Thomas Cook holidaymakers will not be left stranded, British Foreign Secretary says
HOLIDAYMAKERS will not be left stranded abroad if tour operator Thomas Cook collapses, the British Foreign Secretary has said.
Dominic Raab assured the firm's worried customers that contingency planning is in place in the event the business cannot be saved.
His comments came as guests at a hotel in Tunisia reported being locked in by security guards, as staff demanded extra money for fear the hotel will not be paid by the holiday company.
And a union leader said employees are working for the firm while not knowing if they have a job or will even get paid for this month.

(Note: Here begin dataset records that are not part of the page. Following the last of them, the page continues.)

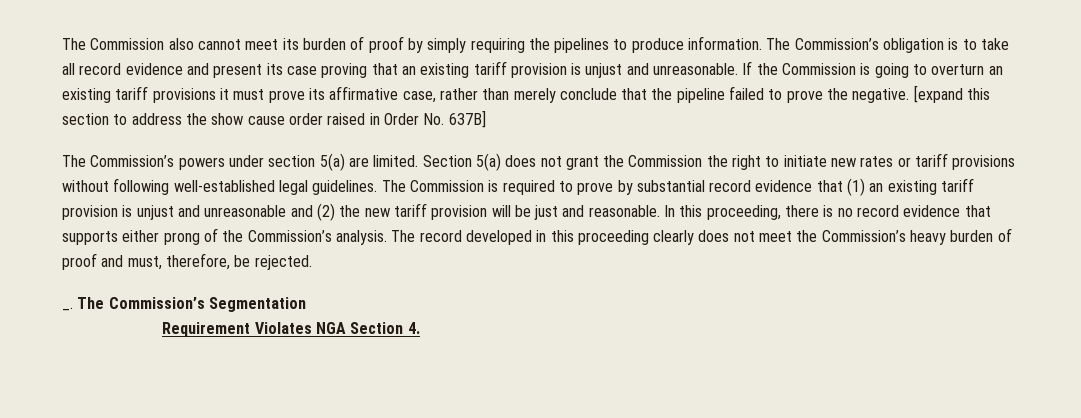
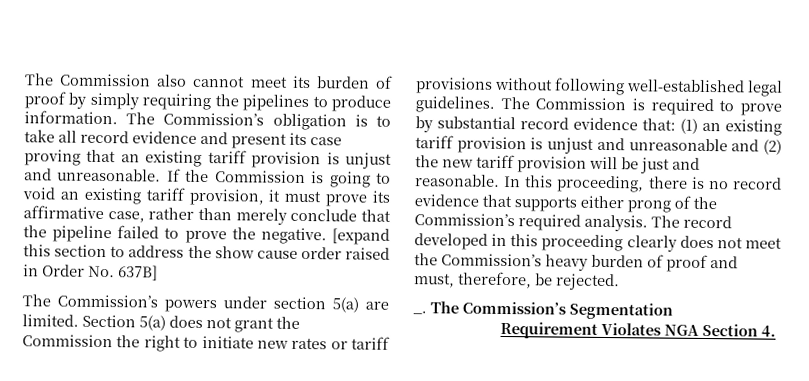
- If the Commission is going to overturn an existing tariff provisions it must prove its affirmative case, rather than merely conclude that the pipeline failed to prove the negative.
+ If the Commission is going to void an existing tariff provision, it must prove its affirmative case, rather than merely conclude that the pipeline failed to prove the negative.
- The Commission is required to prove by substantial record evidence that (1) an existing tariff provision is unjust and unreasonable and (2) the new tariff provision will be just and reasonable.
+ The Commission is required to prove by substantial record evidence that: (1) an existing tariff provision is unjust and unreasonable and (2) the new tariff provision will be just and reasonable.
- In this proceeding, there is no record evidence that supports either prong of the Commission’s analysis.
+ In this proceeding, there is no record evidence that supports either prong of the Commission’s required analysis.

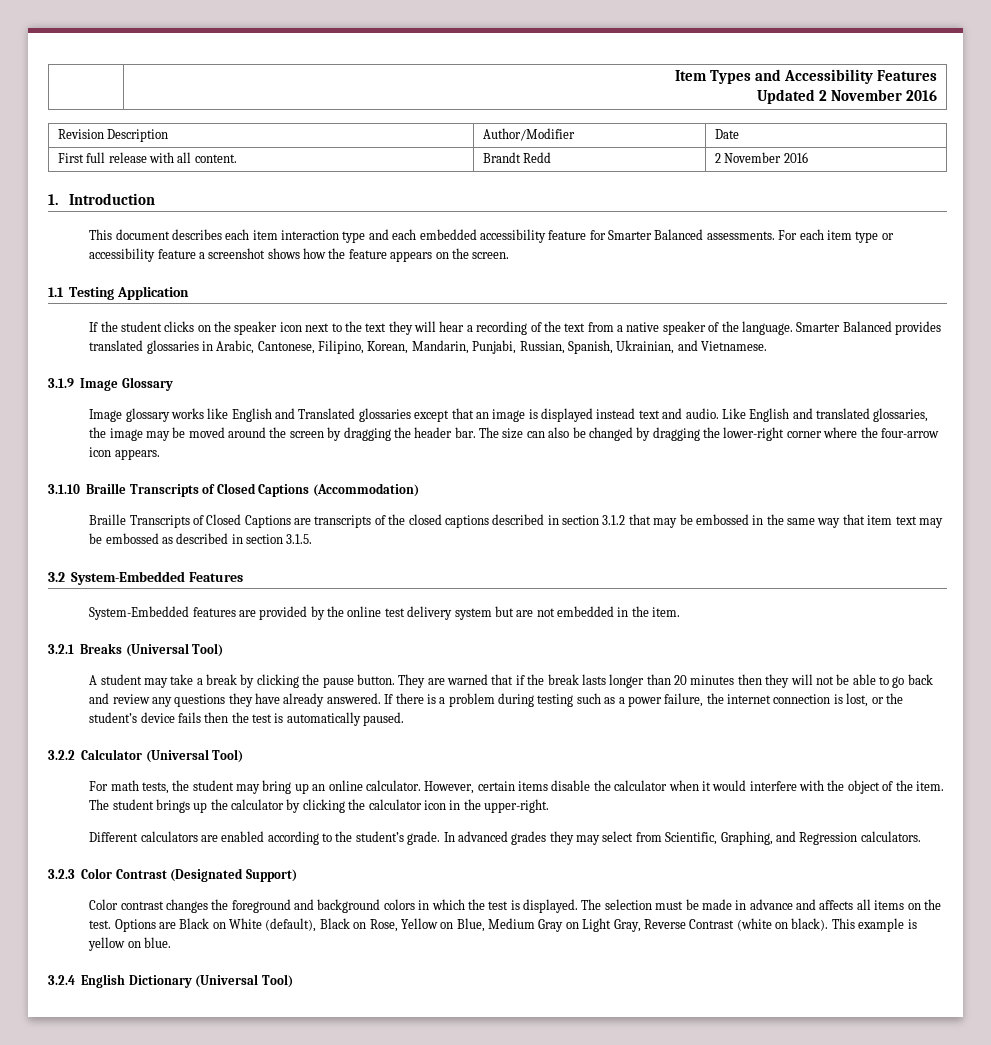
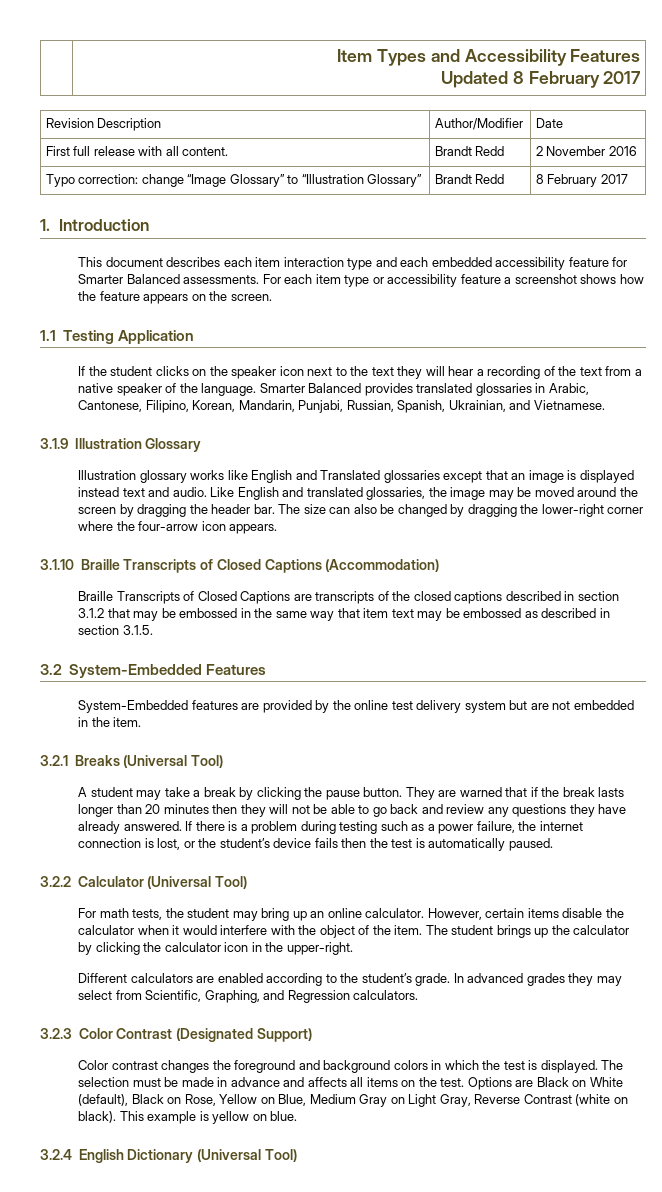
  | Item Types and Accessibility Features
- Updated 2 November 2016
+ Updated 8 February 2017
+ Typo correction: change “Image Glossary” to “Illustration Glossary” | Brandt Redd | 8 February 2017
- 3.1.9 Image Glossary
+ 3.1.9 Illustration Glossary
- Image glossary works like English and Translated glossaries except that an image is displayed instead text and audio.
+ Illustration glossary works like English and Translated glossaries except that an image is displayed instead text and audio.

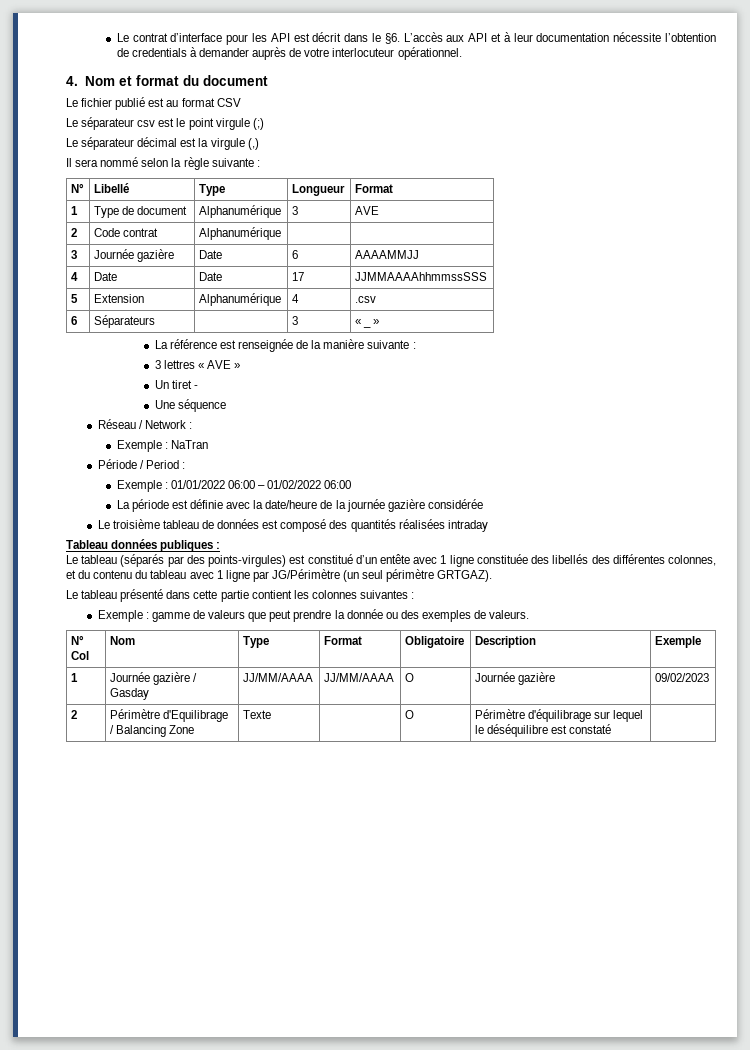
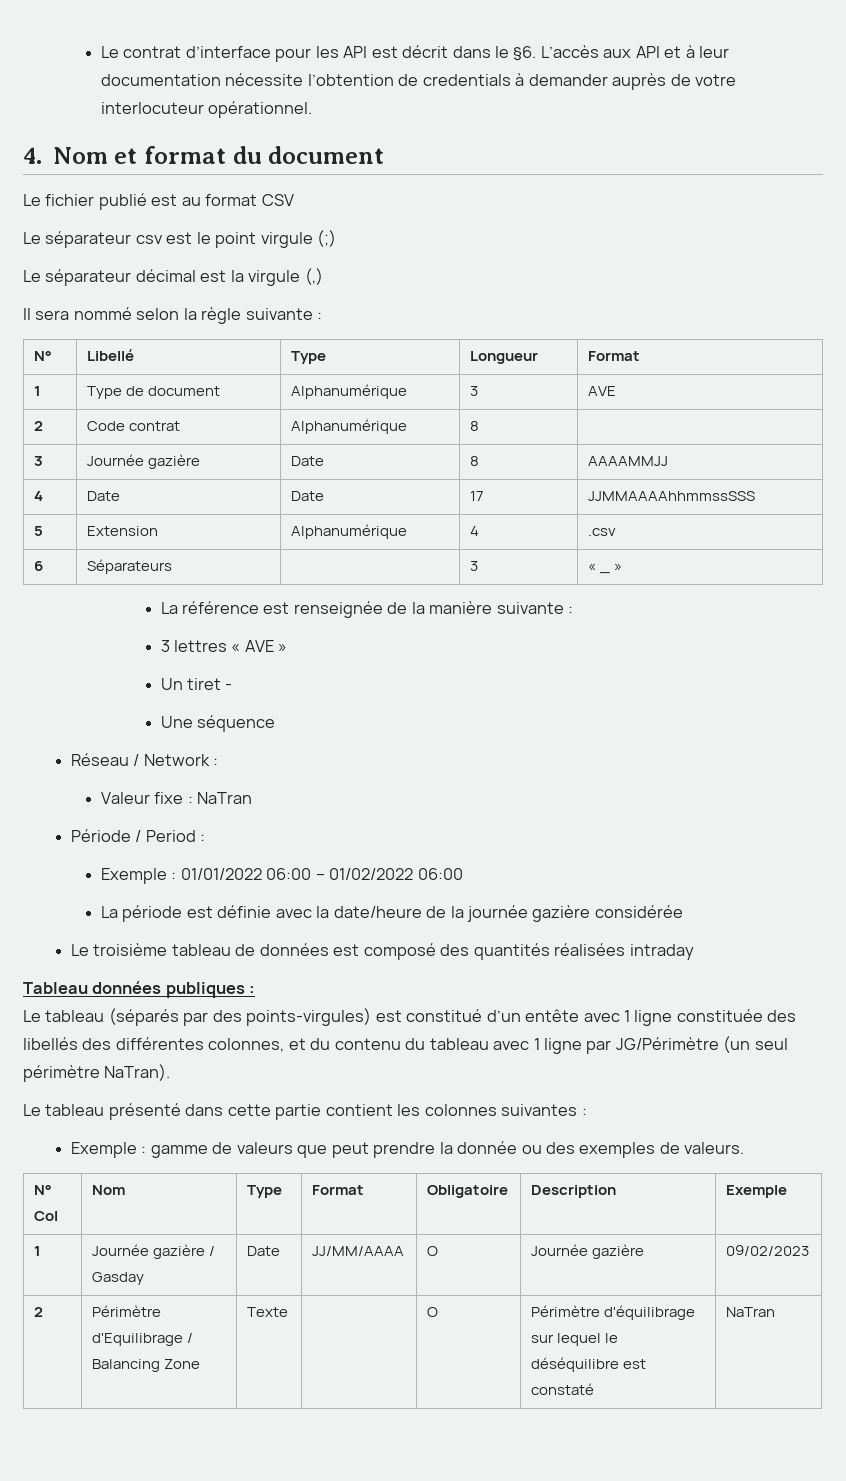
- 2 | Code contrat | Alphanumérique | |
+ 2 | Code contrat | Alphanumérique | 8 |
- 3 | Journée gazière | Date | 6 | AAAAMMJJ
+ 3 | Journée gazière | Date | 8 | AAAAMMJJ
- Exemple : NaTran
+ Valeur fixe : NaTran
- Le tableau (séparés par des points-virgules) est constitué d’un entête avec 1 ligne constituée des libellés des différentes colonnes, et du contenu du tableau avec 1 ligne par JG/Périmètre (un seul périmètre GRTGAZ).
+ Le tableau (séparés par des points-virgules) est constitué d’un entête avec 1 ligne constituée des libellés des différentes colonnes, et du contenu du tableau avec 1 ligne par JG/Périmètre (un seul périmètre NaTran).
- 1 | Journée gazière / Gasday | JJ/MM/AAAA | JJ/MM/AAAA | O | Journée gazière | 09/02/2023
+ 1 | Journée gazière / Gasday | Date | JJ/MM/AAAA | O | Journée gazière | 09/02/2023
- 2 | Périmètre d'Equilibrage / Balancing Zone | Texte | | O | Périmètre d'équilibrage sur lequel le déséquilibre est constaté |
+ 2 | Périmètre d'Equilibrage / Balancing Zone | Texte | | O | Périmètre d'équilibrage sur lequel le déséquilibre est constaté | NaTran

Thomas Cook Group chief executive Dr Peter Fankhauser yesterday remained tight-lipped as he emerged from a day-long meeting after negotiating with creditors in a final bid to save the firm.
He would not comment on whether a deal had been reached or if the firm would consider approaching the government for a taxpayer-funded bailout.
The travel company is at risk of falling into administration unless it finds £200 million in extra funds.
It was feared the collapse would leave up to 150,000 UK holidaymakers stranded.
But Mr Raab told the BBC's Andrew Marr Show yesterday: "I can reassure people that in the worst case scenario, the contingency planning is there to avoid people being stranded".
Thomas Cook reassured worried customers on Sunday that their flights continue to operate as normal and all their package holidays are Atol-protected.
But many, including wedding parties, were left in limbo, not knowing whether their holidays will still go ahead.
Thomas Cook also said it would not be sending any more tourists to the Les Orangers beach resort in the town of Hammamet, near Tunis, after complaints the hotel was refusing to let guests leave while demanding extra money.
Paul Dunn from Cullybackey, Co Antrim is among the holidaymakers currently at the resort.
"They locked the gates then, a short time after that, stopped our wi-fi," he told BBC NI.
"Then about 200 people started to gather. Two poor reps from Thomas Cook came in to try and sort it. The place was very tense."